My question: Assume $T$ is an admissible automorphism. "How many" inner products exists which are preserved by $T$?

I think I might have a solution,but I am not entirely sure. Also, there might be a shorter way of analyzing this problem, and I would like to see other perspectives. Here is what I have got so far: (A summary of the results shows below).

Some preliminary observations:

(a) It depends on the $T$. If $T=\pm Id$ then it preserves any inner product on $V$, but it's clearly not true for a rotation (see c) below).

(b) For any preserved inner product, any scalar multiple of it is also preserved.
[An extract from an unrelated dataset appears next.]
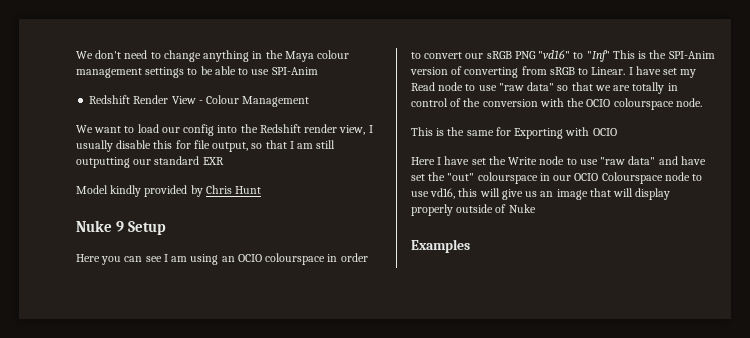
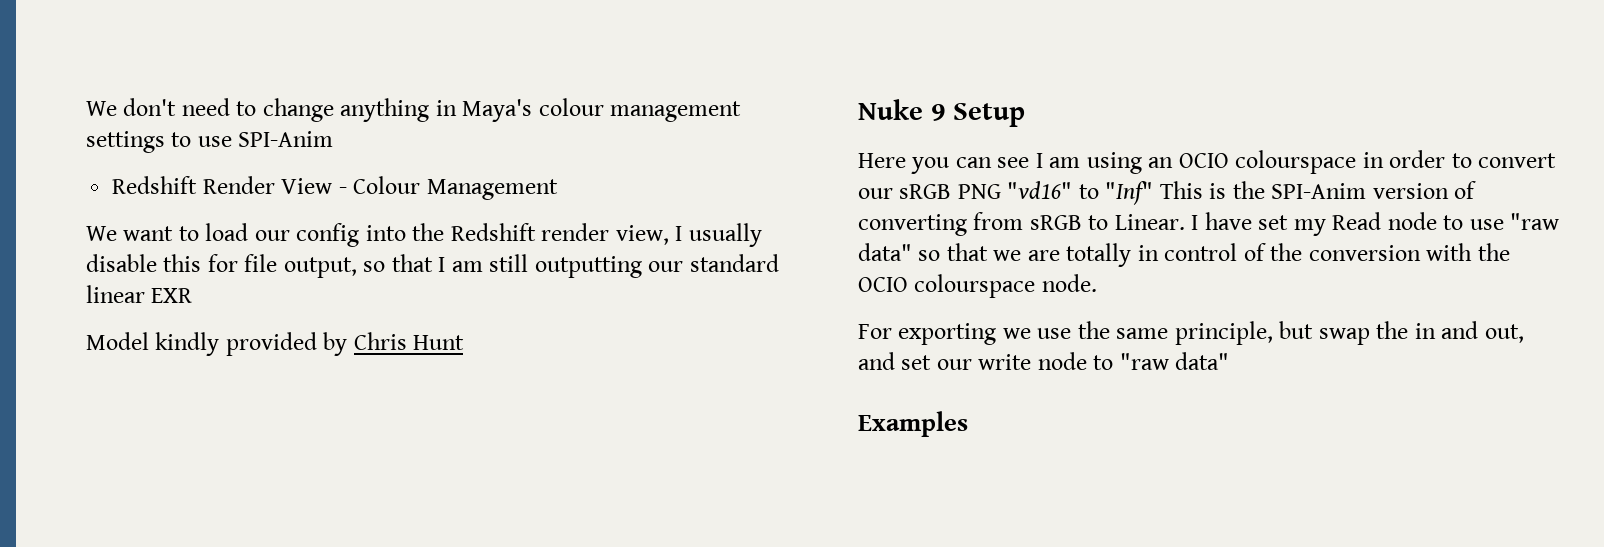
[265,50,314,62] the Maya -> [462,99,533,122] Maya's
[200,66,249,75] be able to -> (192, 139) none
(200, 160) none -> [86,285,145,303] linear
[411,127,617,139] [411,156,706,165] [411,172,703,184] [411,188,671,200] [411,204,536,216] This is the same for Exporting with OCIO // Here I have set the Write node to use "raw data" and have set the "out" colourspace in our OCIO Colourspace node to use vd16, this will give us an image that will display properly outside of Nuke -> [858,321,1524,345] [858,352,1230,370] For exporting we use the same principle, but swap the in and out, and set our write node to "raw data"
(c) A (two-dimensional) proper rotation uniquely determines (up to scalar multiple) the preserved inner product. (a proof is provided at the end).

(d) The reflection w.r.t to $0$ ($T=-Id$) preserves any inner product.

A more detailed analysis:

By what I mentioned above, there exists a basis for $V$ w.r.t it $T$ has the form of an orthogonal matrix, and every such matrix has a canonical form. So. let $B=(v_1,...,v_n)$ be a suitable basis w.r.t it the matrix of $T$ has this canonical form.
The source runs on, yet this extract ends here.